Definition of HEF1 as a component of the AurA activation machinery is an important finding, providing evidence of a new channel for cross signaling between cell adhesion and mitosis. Further, AurA and Nek2 overexpression and hyperactivation has been observed in many tumors, and is associated with genomic instability 29–31
. It was shown for Cas proteins32
that upregulation of p130Cas and/or HEF1 correlates with poor prognosis in breast cancer.
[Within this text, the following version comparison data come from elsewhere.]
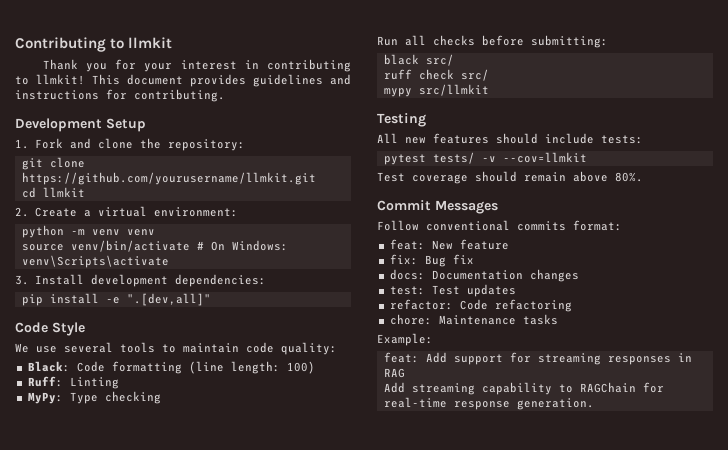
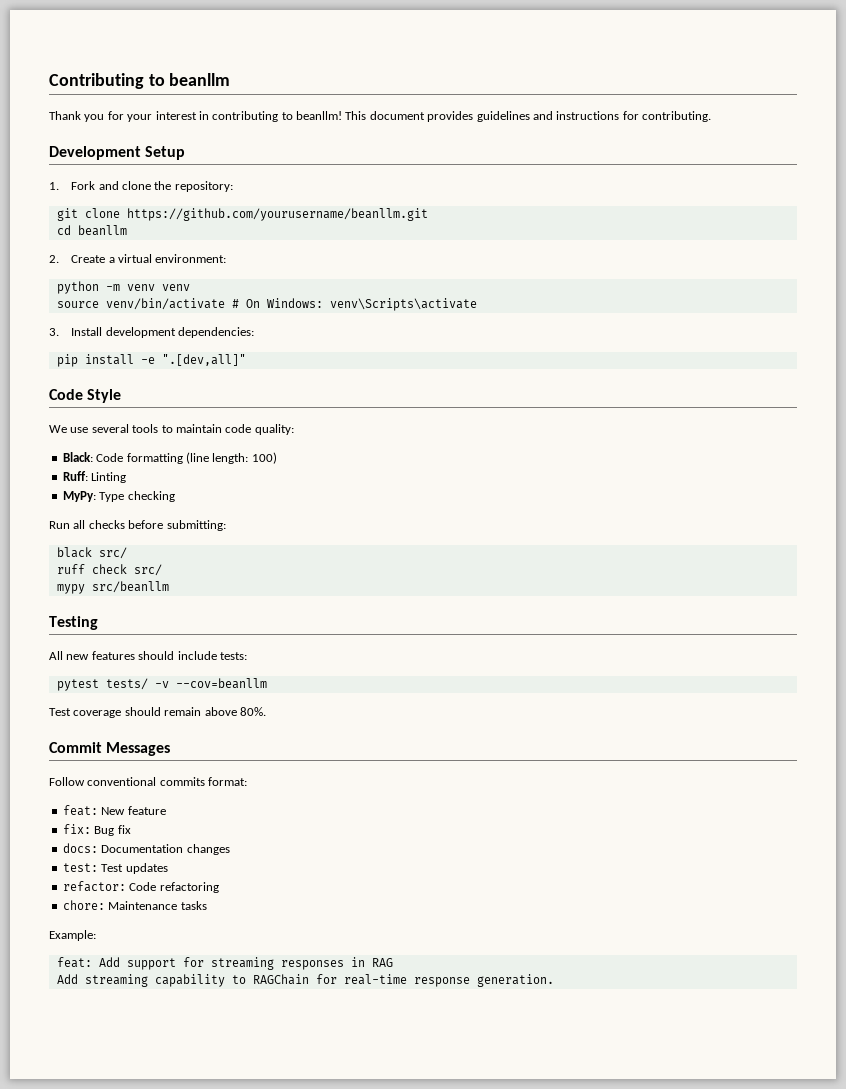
- Contributing to llmkit
+ Contributing to beanllm
- Thank you for your interest in contributing to llmkit!
+ Thank you for your interest in contributing to beanllm!
- git clone https://github.com/yourusername/llmkit.git
+ git clone https://github.com/yourusername/beanllm.git
- cd llmkit
+ cd beanllm
- mypy src/llmkit
+ mypy src/beanllm
- pytest tests/ -v --cov=llmkit
+ pytest tests/ -v --cov=beanllm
It has additionally been shown by us and others that upregulation of Cas proteins influences the transcription of a number of gene pathways associated with cancer development, enhancing activation of the MAPK pathway and promoting matrix metalloproteinase production (22,33
and others): it is entirely possible that altered Cas protein levels also induce transcriptional changes that influence genomic stability. Our data imply that beyond their well-defined functions in regulation of susceptibility to apoptosis and cell migration, HEF1 and potentially other members of the Cas family may make additional contributions to the processes of cell transformation through regulation of mitosis.